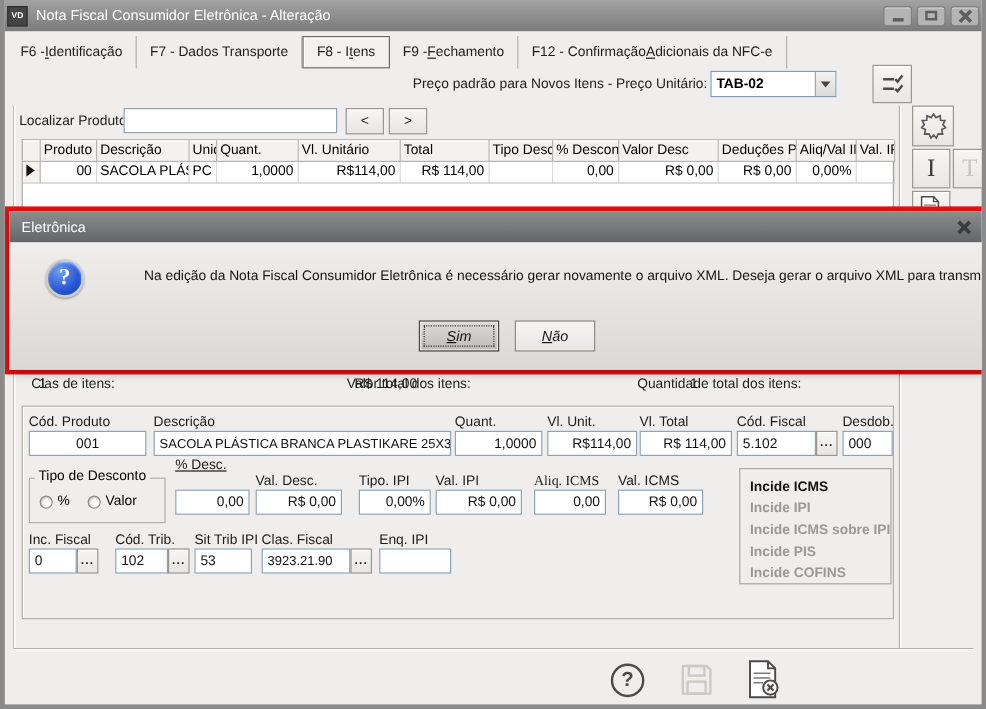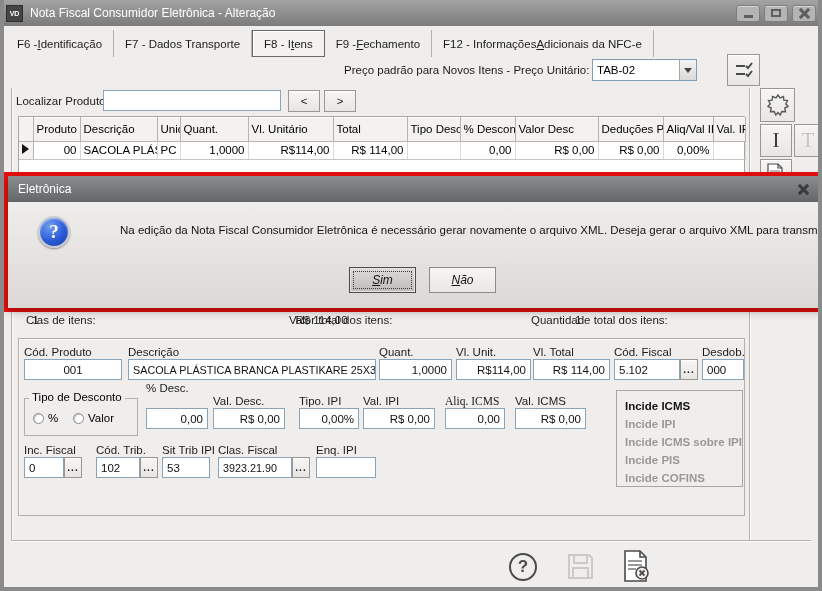--- a/index.html
+++ b/index.html
@@ -156,7 +156,7 @@
         <span>echamento</span>
       </div>
     <div class="tab">
-        <span>F12 - Informações </span>
+        <span>F12 - Confirmação </span>
         <span class="key">A</span>
         <span>dicionais da NFC-e</span>
       </div>

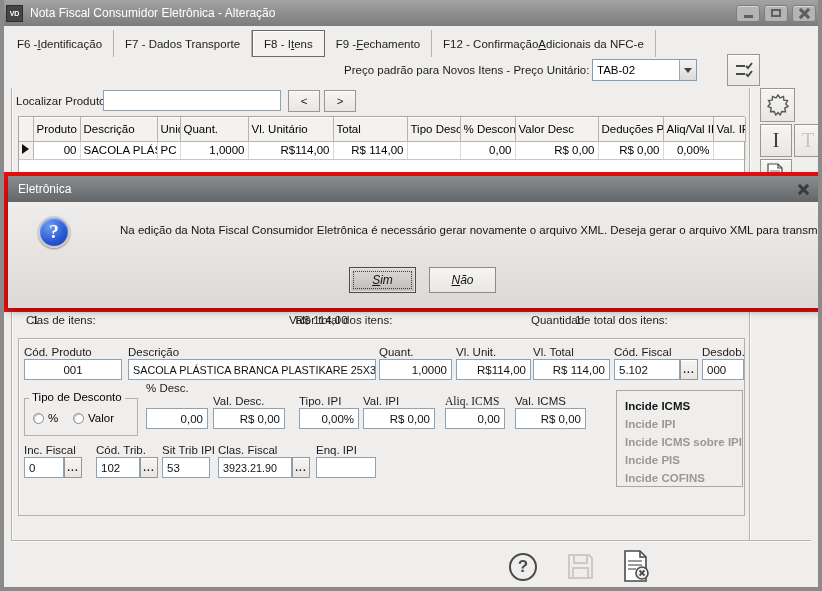--- a/index.html
+++ b/index.html
@@ -40,7 +40,7 @@
        border:1px solid #9a9792; box-shadow:inset 0 1px 0 #fff; font-size:11.5px;
        color:#1c1c1c; display:flex; align-items:center; justify-content:center; }
   .browse{ font-weight:bold; letter-spacing:1px; font-size:10px; }
-  .combo{ position:absolute; background:#fff; border:1px solid #7f9db9; display:flex; }
+  .combo{ position:absolute; background:#fff; border:1px solid #7f9db9; display:flex;font-weight:bold; }
   .combo .val{ flex:1; font-size:11.5px; padding:2px 4px; display:flex; align-items:center; }
   .combo .drop{ width:17px; background:linear-gradient(#f4f3f1,#dcdad7);
        border-left:1px solid #a9a6a2; display:flex; align-items:center; justify-content:center; }

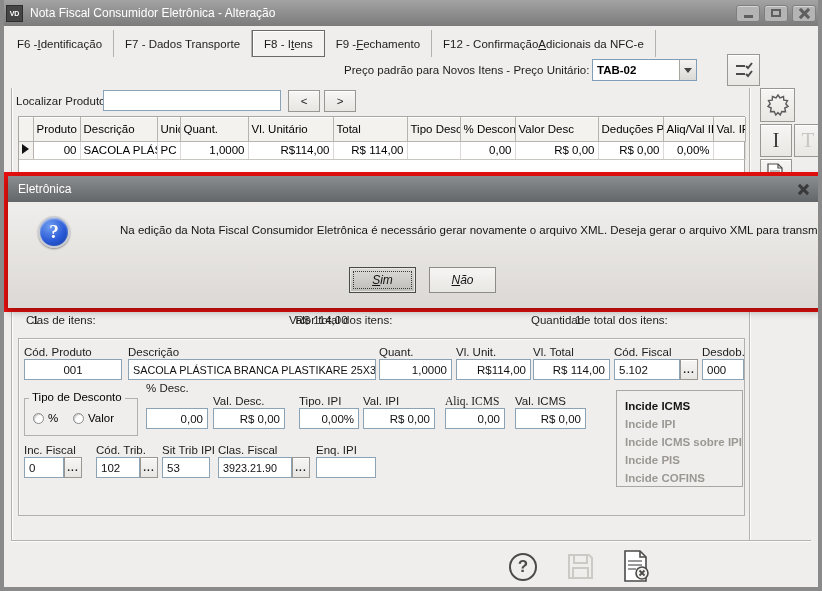--- a/index.html
+++ b/index.html
@@ -52,7 +52,7 @@
   table.grid{ border-collapse:collapse; table-layout:fixed; width:725px; }
   .grid th{ background:#f3f2ef; border-right:1px solid #b7b4b0; border-bottom:1px solid #b7b4b0;
        box-shadow:inset 0 1px 0 #fff; font-weight:normal; font-size:11.5px; text-align:left;
-       padding:1px 3px; height:24px; white-space:nowrap; overflow:hidden; }
+       padding:1px 3px; height:17px; white-space:nowrap; overflow:hidden; }
   .grid td{ border-right:1px solid #dcdad7; border-bottom:1px solid #c9c6c2; font-size:11.5px;
        padding:1px 3px; height:18px; white-space:nowrap; overflow:hidden; }
   .grid td.num{ text-align:right; }

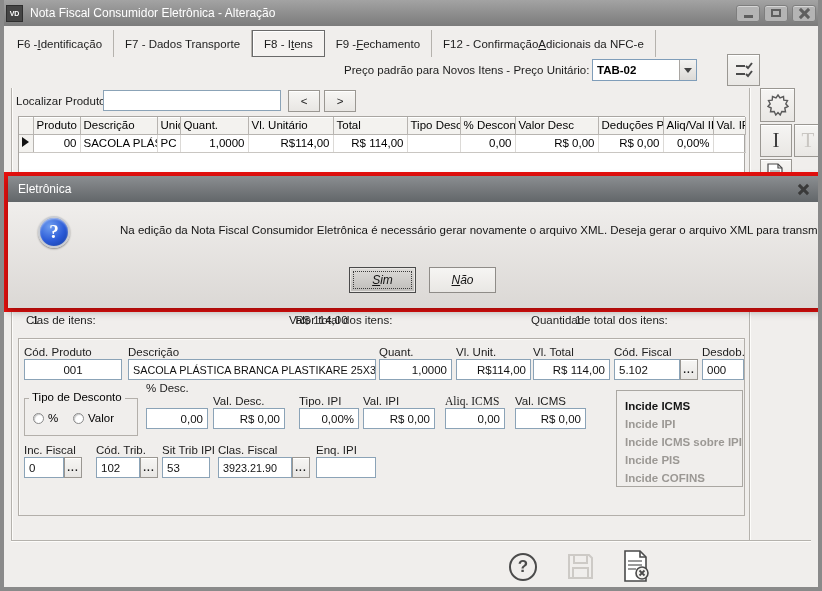--- a/index.html
+++ b/index.html
@@ -298,7 +298,7 @@
       <span>Valor</span>
     </div>
   </div>
-  <span class="lbl" style="left:142px; top:382px;">% Desc.</span>
+  <span class="lbl" style="left:142px; top:382px;text-decoration:underline;">% Desc.</span>
   <div class="tb right" style="left:142px; top:408px; width:62px;">0,00</div>
   <span class="lbl" style="left:209px; top:395px;">Val. Desc.</span>
   <div class="tb right" style="left:209px; top:408px; width:72px;">R$ 0,00</div>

• • • • • • •

▸ **WORK TASK**
Starting at the line above that holds "-40,7 +40,7 @@" and ending at the line that holds "font-weight:bold; letter-spacing:1px; font-size:10px;", transcribe each line exactly and include no other lines.

▸ **SOLUTION FOR THIS EXERCISE**
@@ -40,7 +40,7 @@
        border:1px solid #9a9792; box-shadow:inset 0 1px 0 #fff; font-size:11.5px;
        color:#1c1c1c; display:flex; align-items:center; justify-content:center; }
   .browse{ font-weight:bold; letter-spacing:1px; font-size:10px; }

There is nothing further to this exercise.